Binary-only addon for the main llama.cpp-hip package. Installs only
llama-server + runtime shared libs to /opt/llama.cpp-gemma4-mtp/.
Intended as a llama_server_path target in llama-swap for Gemma 4 MTP
model slots. Coexists with llama.cpp-hip — no path conflicts.
Adds the GEMMA4_ASSISTANT model architecture for multi-token prediction
speculative decoding, including KV cache sharing between trunk and draft
contexts, pre/post projection layers, and automatic device placement
validation. The draft model reads trunk KV read-only and requires no
dedicated KV cache of its own.
Based on AUR llama.cpp-hip by Orion-zhen.
Arch Linux only.
License: GPLv3. See LICENSE. The upstream llama.cpp is MIT-licensed; this PKGBUILD/patch collection is distributed under GPLv3.
Dependencies: hip-runtime-amd, hipblas, rocblas, rocm-hip-sdk.

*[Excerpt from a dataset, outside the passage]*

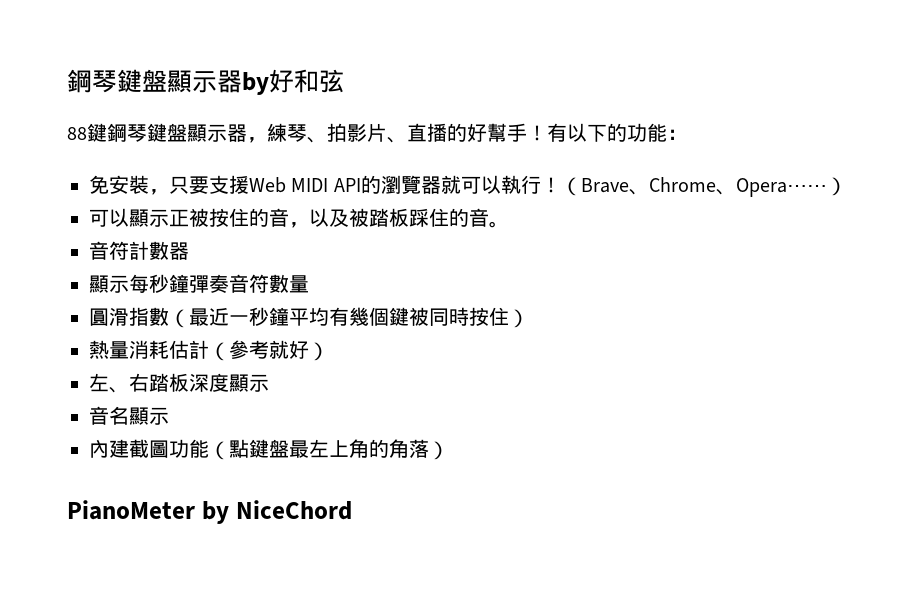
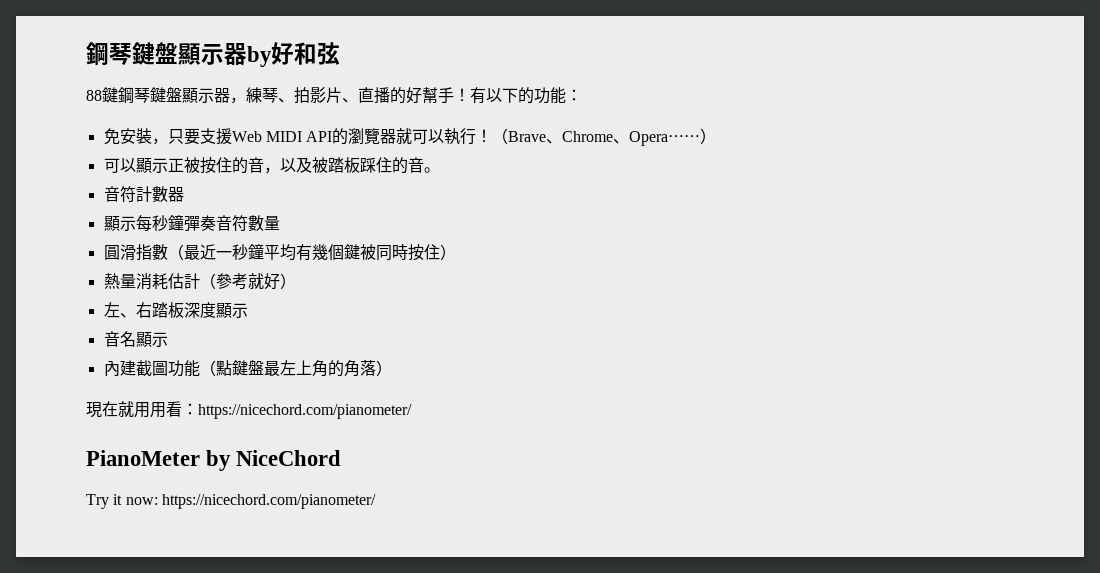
+ 現在就用用看：https://nicechord.com/pianometer/
+ Try it now: https://nicechord.com/pianometer/

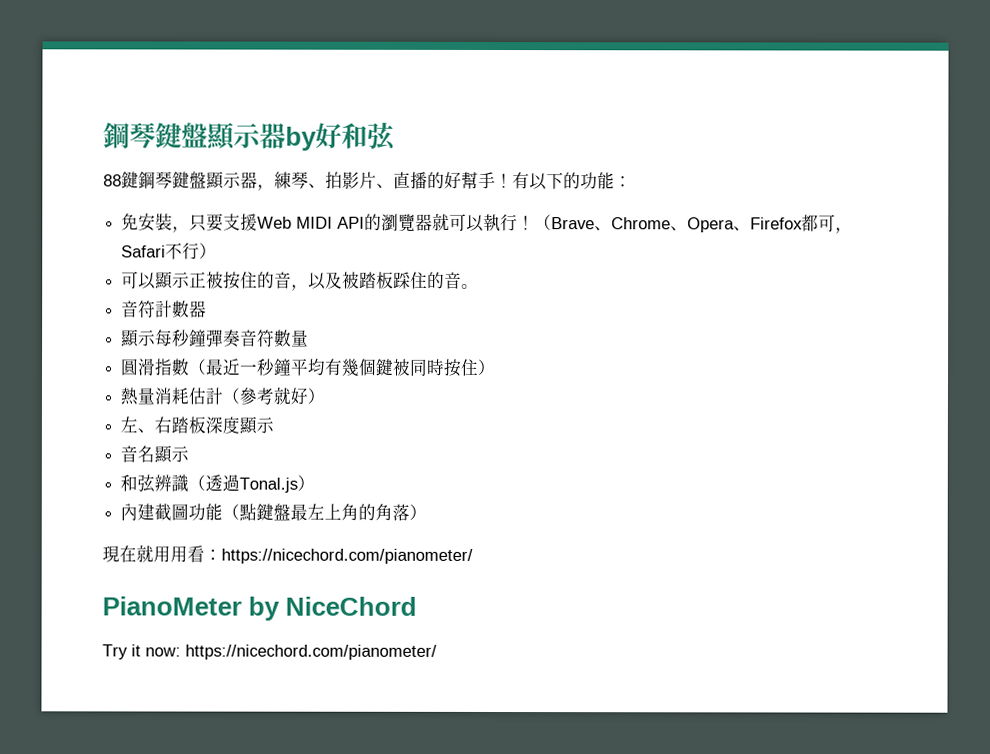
- （Brave、Chrome、Opera⋯⋯）
+ （Brave、Chrome、Opera、Firefox都可，Safari不行）
+ 和弦辨識（透過Tonal.js）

CI targets: gfx906, gfx1010, gfx1030, gfx1031, gfx1100, gfx1101, gfx1102, gfx1151, gfx1200, gfx1201. Local builds auto-detect the host GPU.
llama-swap config:
# Gemma 4 MTP model slot
- name: gemma4-mtp
llama_server_path: /opt/llama.cpp-gemma4-mtp/bin/llama-server
model: /path/to/gemma-4-26b-a4b-mtp.gguf
model_draft: /path/to/gemma-4-draft.gguf
...Qwen MTP models crash at startup. The patched binary added device-memory
reporting that calls memory_breakdown() during startup. For Qwen's
internal-heads MTP (--spec-type draft-mtp without --model-draft), the
draft context's backend scheduler is null at that point — assertion fires,
process aborts:
ggml-backend.cpp:1945: GGML_ASSERT(sched) failed
→ ggml_backend_sched_get_buffer_type()
→ llama_context::memory_breakdown()
→ common_get_device_memory_data()
Gemma 4 works because it provides --model-draft, which takes a different
initialization path.
Only Gemma 4 MTP models work with this build. Use the main llama.cpp-hip
package for all other models. Awaiting upstream fix.